BEGIN DATASET EXTRACT

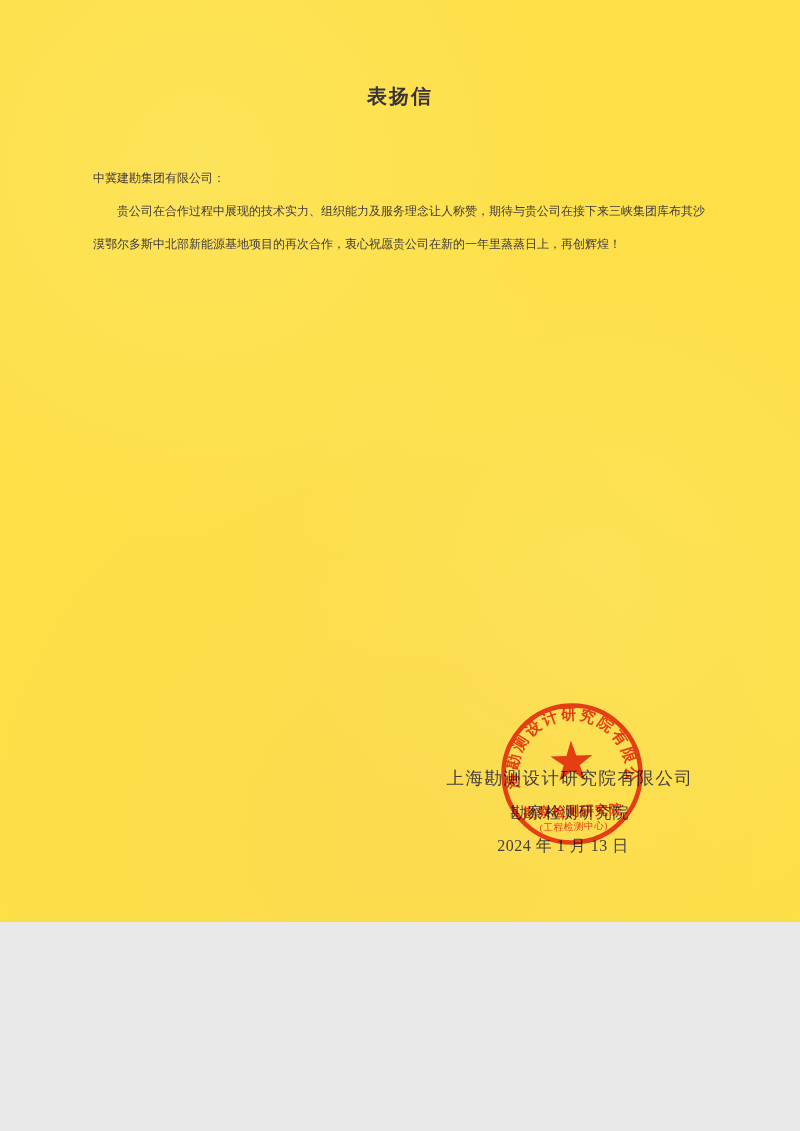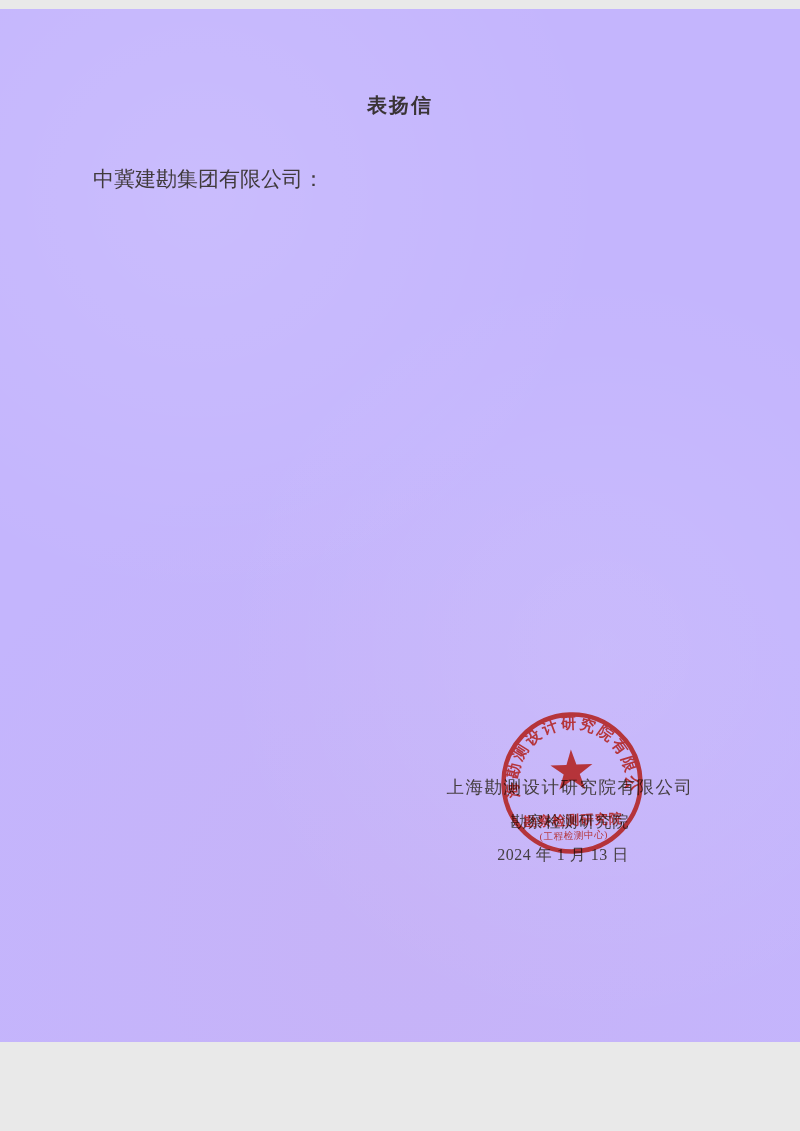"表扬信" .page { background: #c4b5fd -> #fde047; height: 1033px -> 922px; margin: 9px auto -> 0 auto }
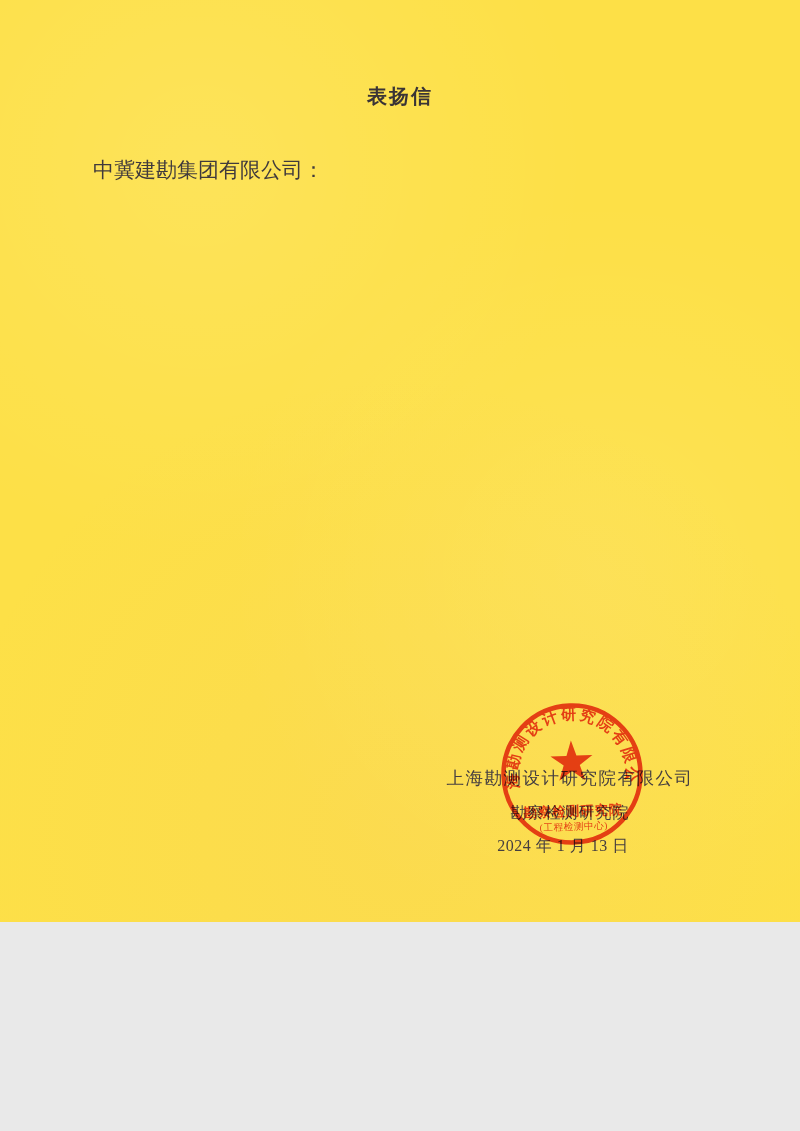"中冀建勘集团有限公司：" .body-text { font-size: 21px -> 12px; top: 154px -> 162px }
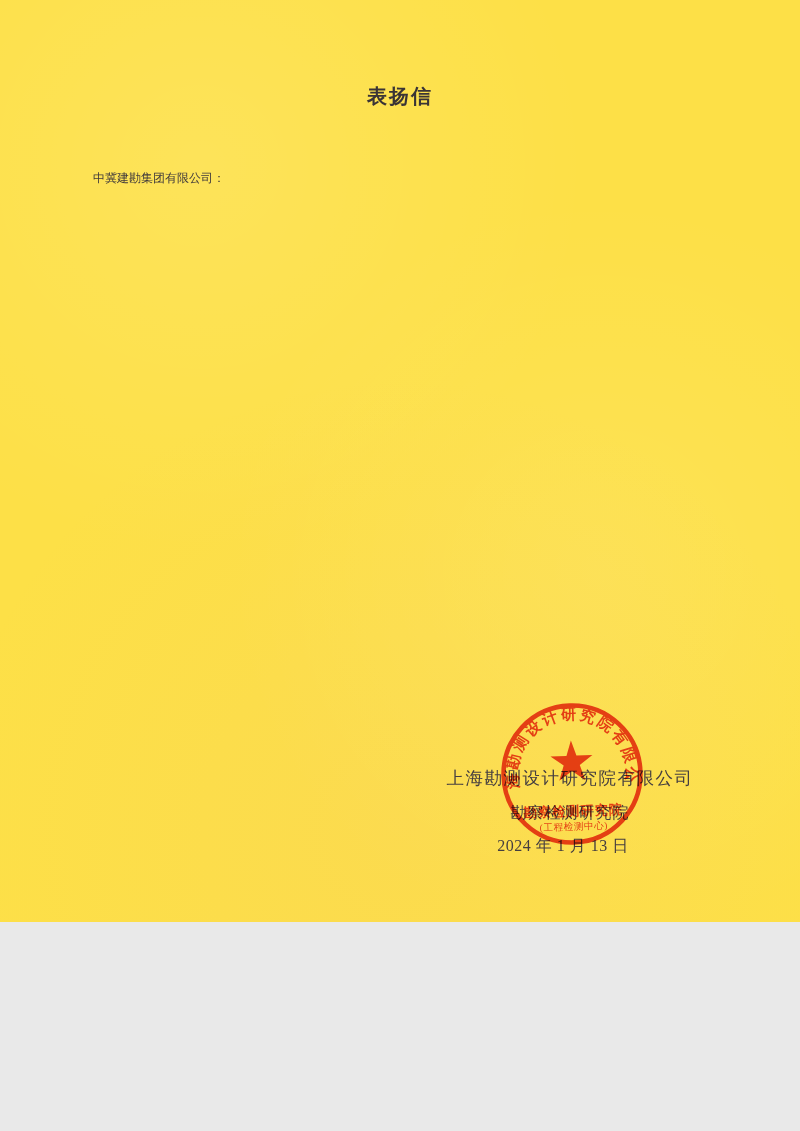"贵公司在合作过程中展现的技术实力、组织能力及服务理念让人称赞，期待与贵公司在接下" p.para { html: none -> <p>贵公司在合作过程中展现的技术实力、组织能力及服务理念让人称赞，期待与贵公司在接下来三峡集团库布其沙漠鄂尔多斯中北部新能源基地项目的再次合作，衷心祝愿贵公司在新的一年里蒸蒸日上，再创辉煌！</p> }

END DATASET EXTRACT
BEGIN DATASET EXTRACT

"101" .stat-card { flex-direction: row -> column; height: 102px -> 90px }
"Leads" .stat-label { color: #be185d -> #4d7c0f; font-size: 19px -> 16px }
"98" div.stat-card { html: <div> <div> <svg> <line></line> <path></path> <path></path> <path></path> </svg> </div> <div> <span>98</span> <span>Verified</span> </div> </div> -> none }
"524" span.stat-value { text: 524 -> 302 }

END DATASET EXTRACT

EXERCISE PROMPT: Exercise for the records above: copy only the lines from the one with "background: #c4b5fd ->" to the one with "html: none ->", both ends kept, and drop the pictures.

EXERCISE ANSWER:
"表扬信" .page { background: #c4b5fd -> #fde047; height: 1033px -> 922px; margin: 9px auto -> 0 auto }
"中冀建勘集团有限公司：" .body-text { font-size: 21px -> 12px; top: 154px -> 162px }
"贵公司在合作过程中展现的技术实力、组织能力及服务理念让人称赞，期待与贵公司在接下" p.para { html: none -> <p>贵公司在合作过程中展现的技术实力、组织能力及服务理念让人称赞，期待与贵公司在接下来三峡集团库布其沙漠鄂尔多斯中北部新能源基地项目的再次合作，衷心祝愿贵公司在新的一年里蒸蒸日上，再创辉煌！</p> }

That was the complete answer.